You will be given an admission letter at your outpatients’ appointment this will give you the information on:
- Where to go (which ward).
- What time to attend.
- When to fast (stop eating and drinking).
- What to bring with you.
- When to stop taking your medicines.
What happens afterwards?
When the operation is over you will wake up and be taken to the recovery area. A nurse will stay with you until you are fully awake. When you are awake you will be taken to the ward where you may rest until you have fully recovered. (You will probably feel quite drowsy for several hours).
Most patients feel well enough to go home on the same day as the investigation. However you will still be influenced by the anaesthetic and should not drive or sign any legal documents for 24 hours. It is likely that you will have a small amount of vaginal bleeding for up to three days following the procedure. If this happens, or if you begin your period, you should use sanitary pads and not tampons (to minimise the risks of infection).
You should find you are able to resume your normal activities the next day, including going back to work. However any concerns you have should be discussed with your GP or the hospital staff.
Should you require further advice:
The Gynaecology Clinical Nurse Specialists are happy to speak to you at any time. If they are not there an answer phone is available on (01482) 624033.
If you need to speak to someone urgently, the staff on the Ward where you have had care will be happy to help.
Women’s Health Outpatients, Castle Hill Hospital – (01482) 624045.
Ward 14, Castle Hill Hospital – (01482) 623014.
Gynaecology Outpatients, Women and Children’s Hospital – (01482) 607893.
Information on Gynaecology Services at Hull and East Yorkshire Hospitals NHS Trust: www.hey.nhs.uk/gynaecology.
General Advice and Consent
Most of your questions should have been answered by this leaflet, but remember that this is only a starting point for discussion with the healthcare team.
Consent to treatment
Before any doctor, nurse or therapist examines or treats you, they must seek your consent or permission.

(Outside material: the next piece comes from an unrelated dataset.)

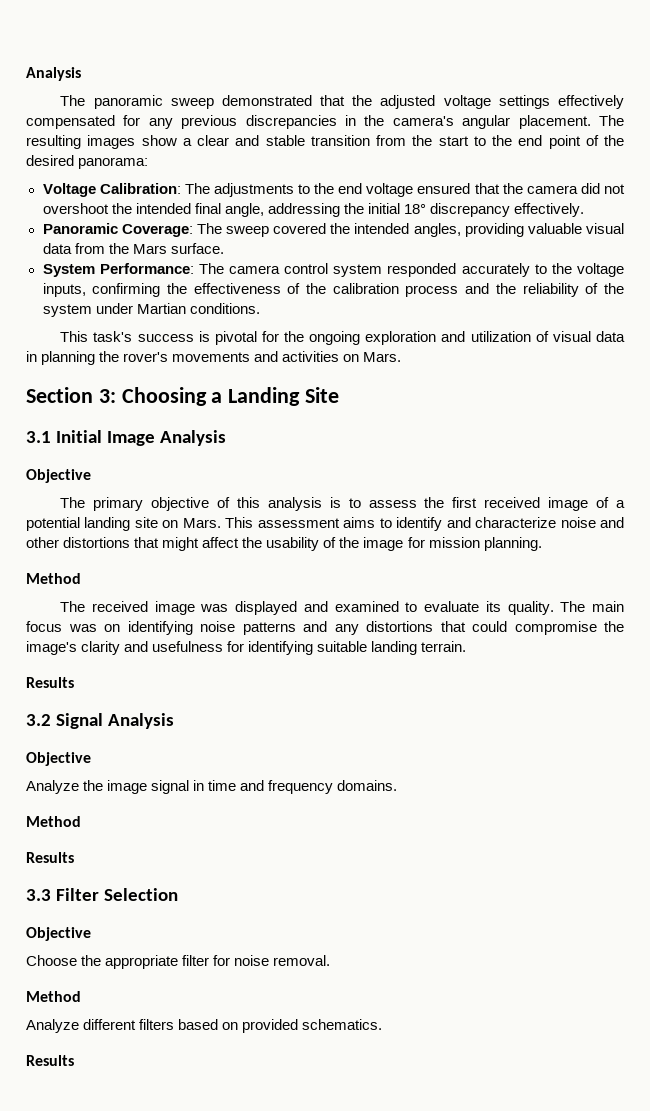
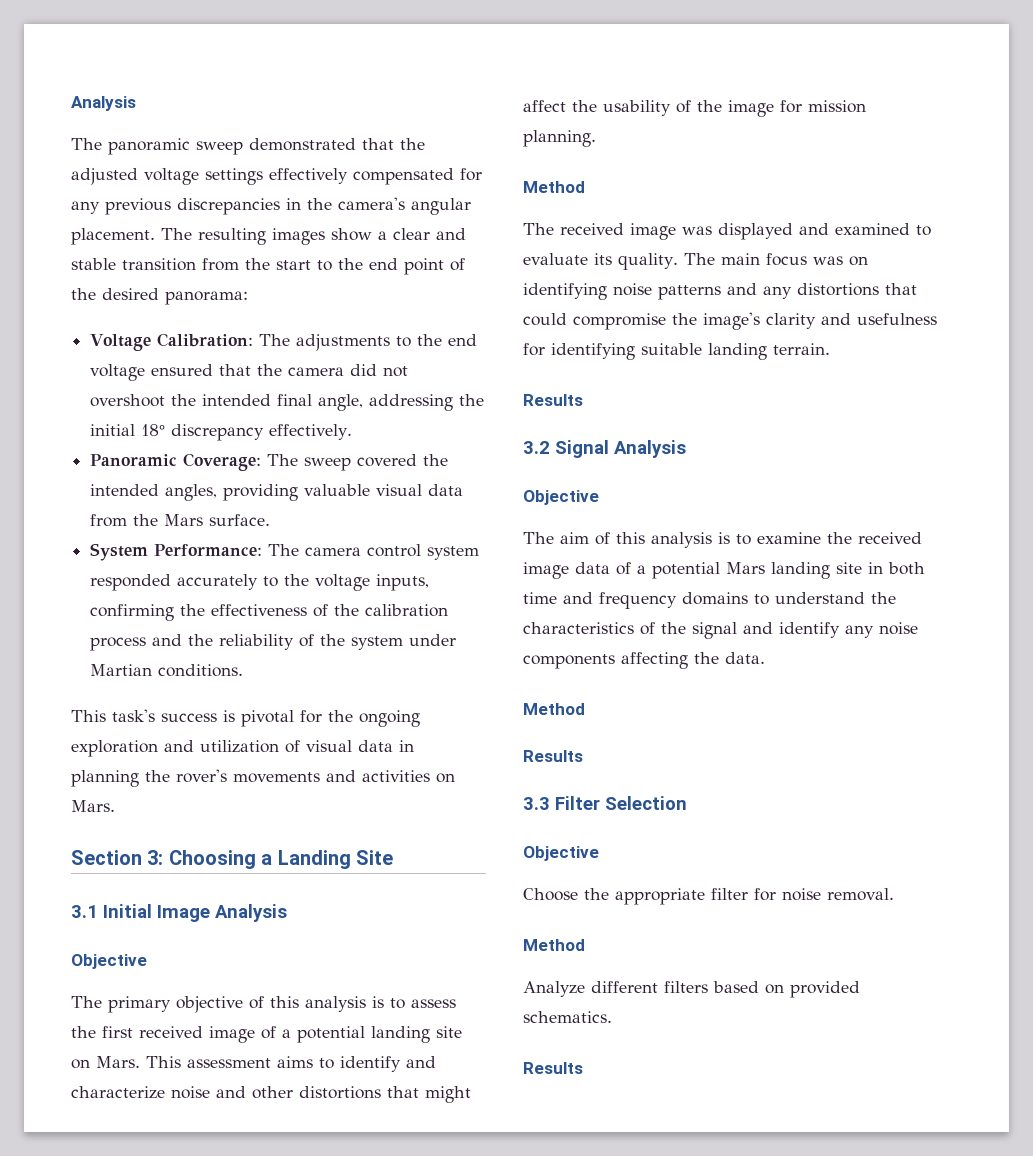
- Analyze the image signal in time and frequency domains.
+ The aim of this analysis is to examine the received image data of a potential Mars landing site in both time and frequency domains to understand the characteristics of the signal and identify any noise components affecting the data.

In order to make a decision, you need to have information from health professionals about the treatment or investigation which is being offered to you. You should always ask them more questions if you do not understand or if you want more information.
The information you receive should be about your condition, the alternatives available to you, and whether it carries risks as well as the benefits. What is important is that your consent is genuine or valid. That means:
- you must be able to give your consent
- you must be given enough information to enable you to make a decision
- you must be acting under your own free will and not under the strong influence of another person
Information about you
We collect and use your information to provide you with care and treatment. As part of your care, information about you will be shared between members of a healthcare team, some of whom you may not meet. Your information may also be used to help train staff, to check the quality of our care, to manage and plan the health service, and to help with research. Wherever possible we use anonymous data.

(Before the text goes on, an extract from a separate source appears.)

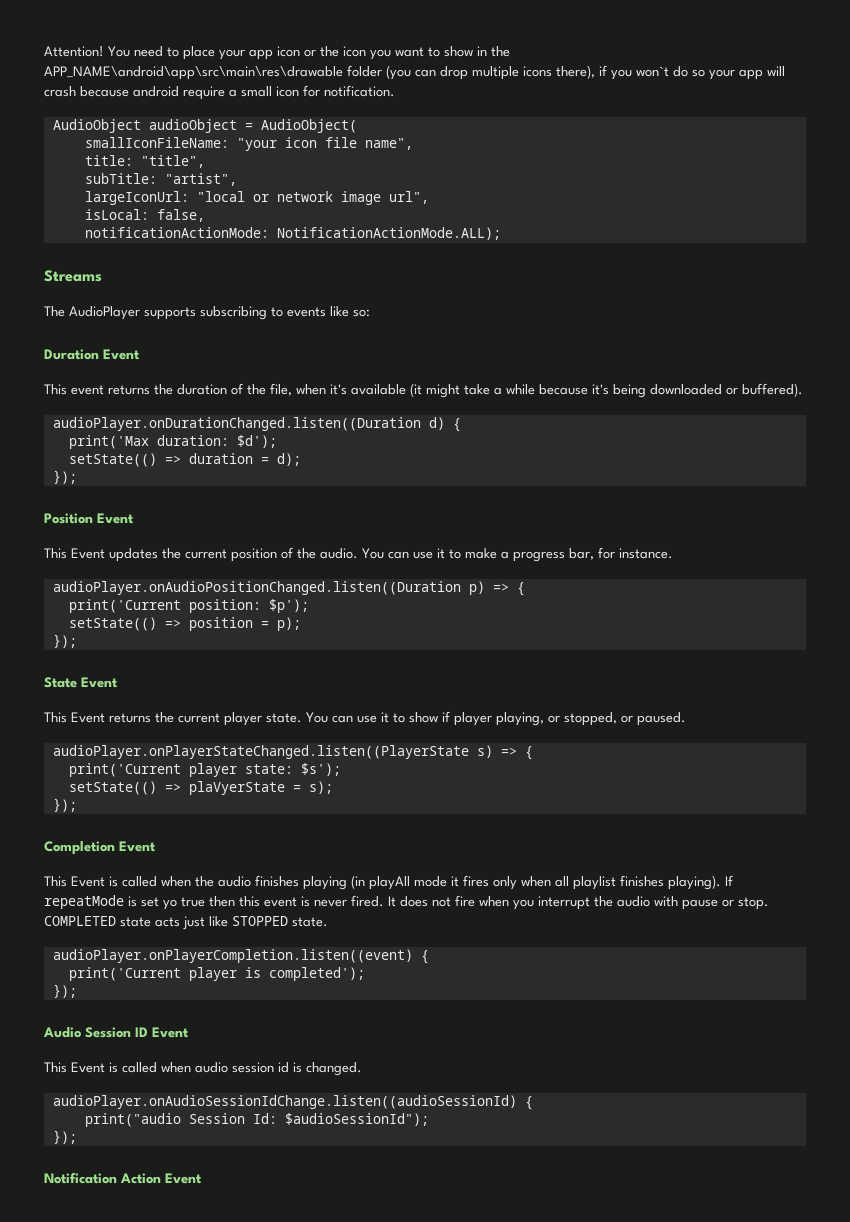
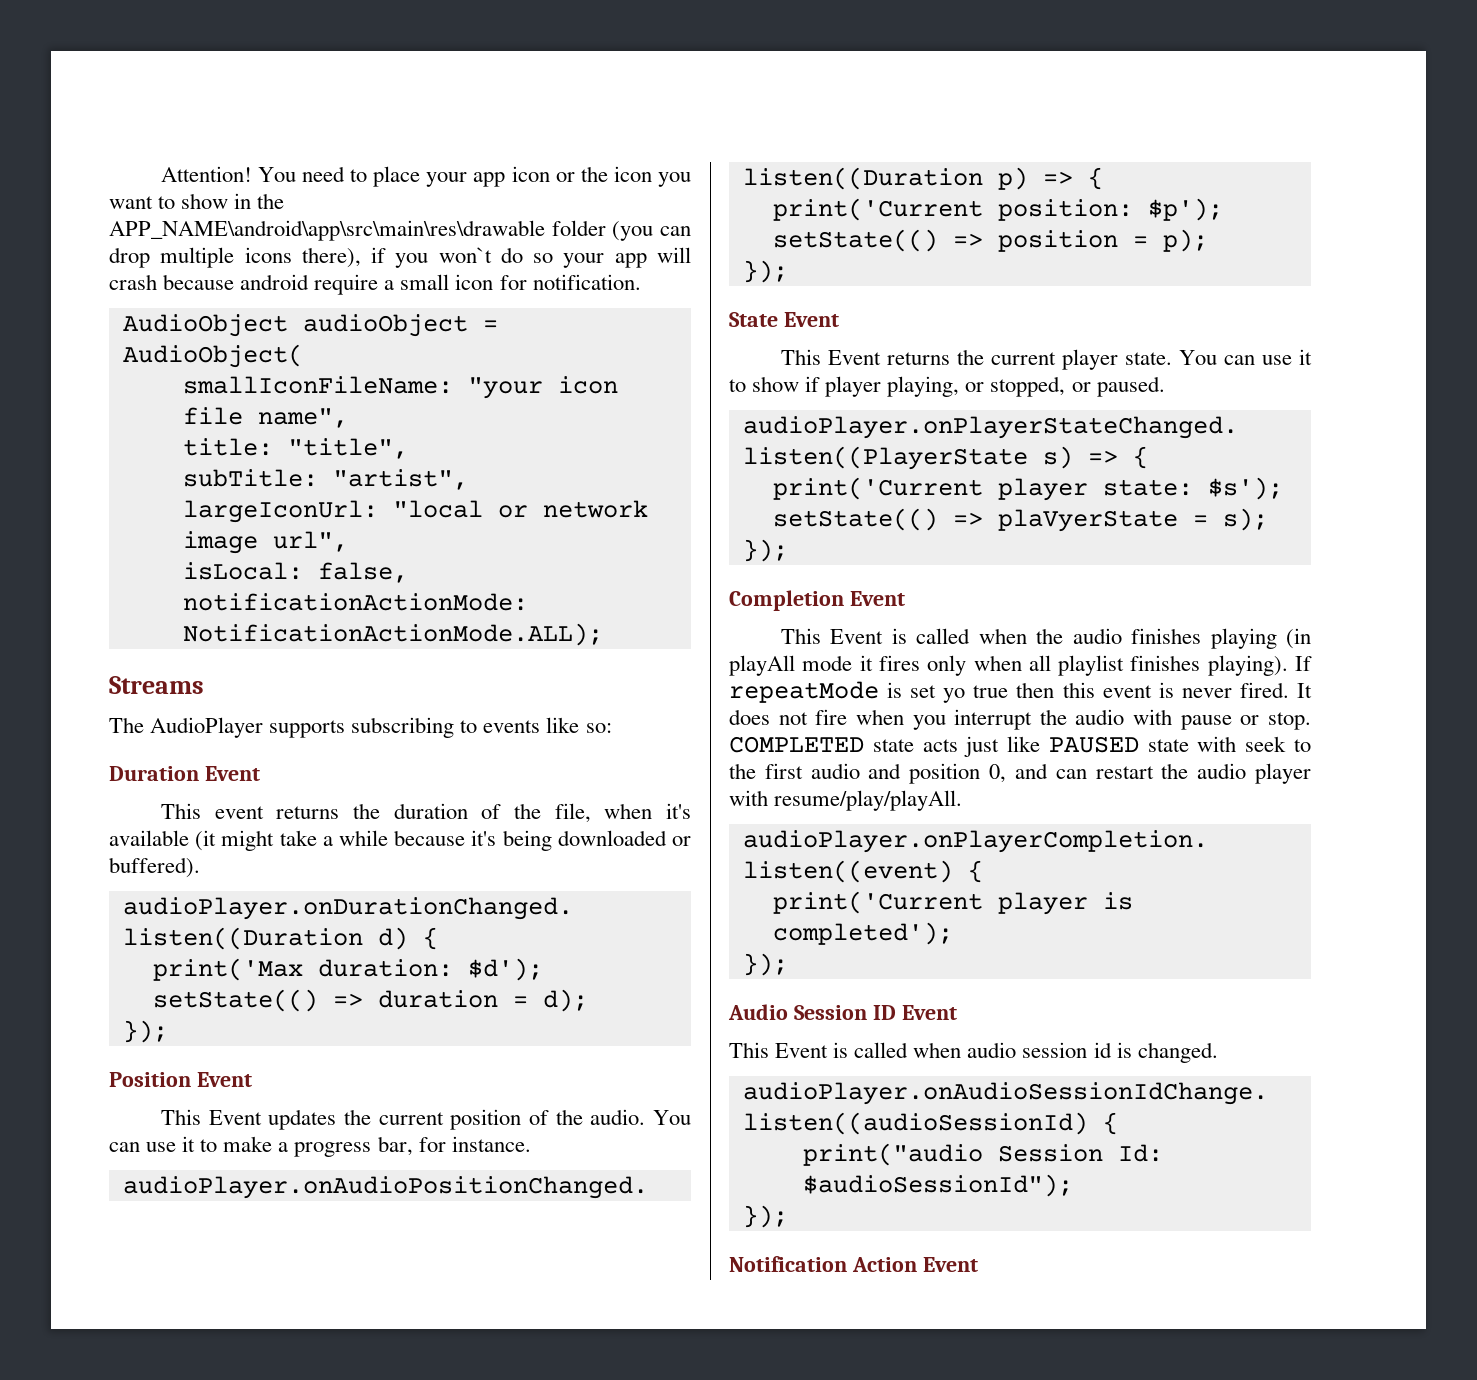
- COMPLETED state acts just like STOPPED state.
+ COMPLETED state acts just like PAUSED state with seek to the first audio and position 0, and can restart the audio player with resume/play/playAll.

We may pass on relevant information to other health organisations that provide you with care. All information is treated as strictly confidential and is not given to anyone who does not need it. If you have any concerns please ask your doctor, or the person caring for you.
Under the General Data Protection Regulation and the Data Protection Act 2018 we are responsible for maintaining the confidentiality of any information we hold about you. For further information visit the following page: Confidential Information about You.
If you or your carer needs information about your health and wellbeing and about your care and treatment in a different format, such as large print, braille or audio, due to disability, impairment or sensory loss, please advise a member of staff and this can be arranged.